# Web Scraping Restaurant Location Data

Use the "Run" button to execute the code.  Choose Colab as the notebook only runs on this platform.  Adjustments will be needed for other data science platforms.

### Problem Statement

1. Go to https://food.grab.com/ph/en/ and enter any place in Manila. The website will display a number of restaurants around the given location.
2. Scroll down and click “Load More” when you see one. There would need to be clicked many such “Load More” buttons if you want to see all the restaurants.
3. For this assignment, you have to fetch and give the latitudes and longitudes of all the restaurants on this page.
Step 1 and 2 can done manually (if you can automate step 2, that’s great). We are looking for a script only for the part 3. The task shouldn’t take more than 2-3 hours.

Deliverables: Link to Python Script / Jupyter Notebook that can be downloaded & executed to perform the above task.

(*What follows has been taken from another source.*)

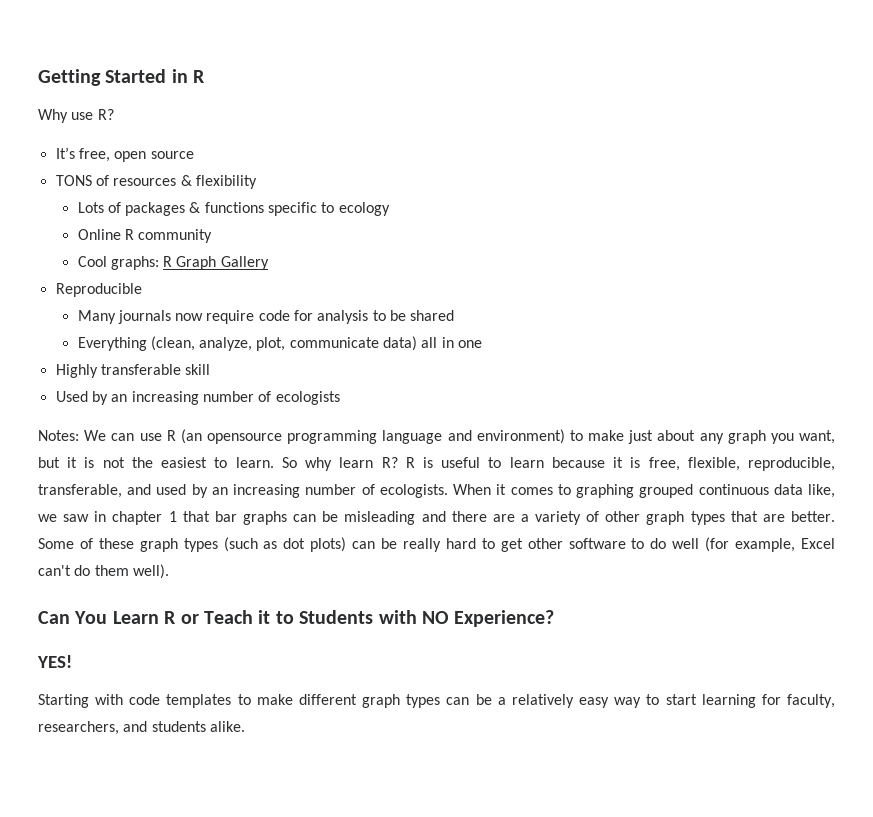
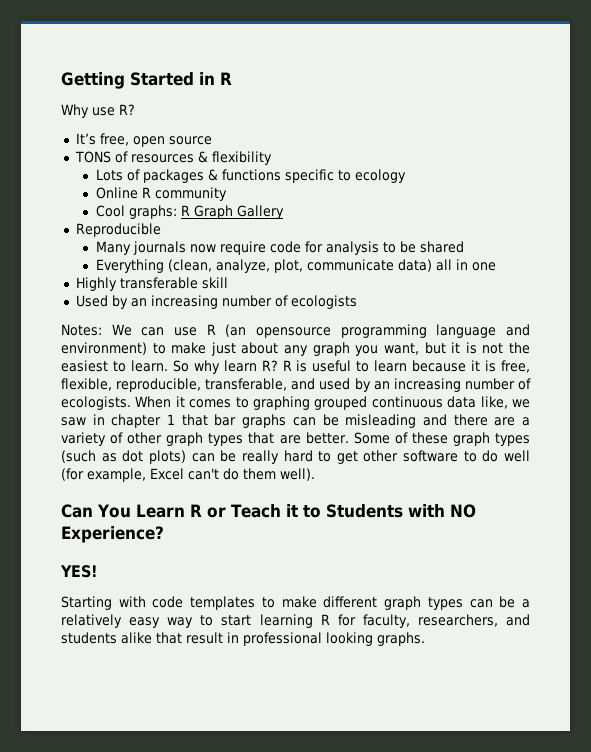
- Starting with code templates to make different graph types can be a relatively easy way to start learning for faculty, researchers, and students alike.
+ Starting with code templates to make different graph types can be a relatively easy way to start learning R for faculty, researchers, and students alike that result in professional looking graphs.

### Additional Considerations

For ease of use the solution:



*   Would only use commonly used python libraries
*   Would not use APIs or similar that require a developer account or API key
*   Requests to the food.grab site and any other sites used would be normal search requests to avoid triggering any security concerns
*   Output the restaurants and their latitudes and longitudes to a standard file format like CSV
*   In addition to displaying the data would also present a visualisation
*   Would capture the website address for the restaurant for ease of following up on restaurants of interest  

### Solution Design



1.   Load the python libraries needed
2.   Load the food.grab.com page and automatically activate the "Load More" button until the page contains all the restaurants in the Manila area
3.   Scrape from the page the name of the restaurants and the address and website url and capture within a dataframe
4.   Load the food.grab.com pacge for each restaurant in turn, scape the geo-location data and add their latitude and longitude to the dataframe
5. Save the dataframe to a CSV file
6. Visualise the dataframe on a map using the folium library and including the url for each restaurant



### Installing the Python Libraries
The following are required by the project:
* Jovian to allow the notebook to be stored and submitted on the Jovian platform.
* Requests which allows the notebook to load the web pages.
* Beautiful Soup 4 which provides functionality to scrape specific fields from the web pages.
* Pandas which provides functions to manage the dataset and output it to a CSV file.
* The module re which is used to work with regular expressions

In [2]:
import requests
from bs4 import BeautifulSoup
import pandas as pd
import re
import os

### Selecting the Page of Restaurants from "food.grab.com"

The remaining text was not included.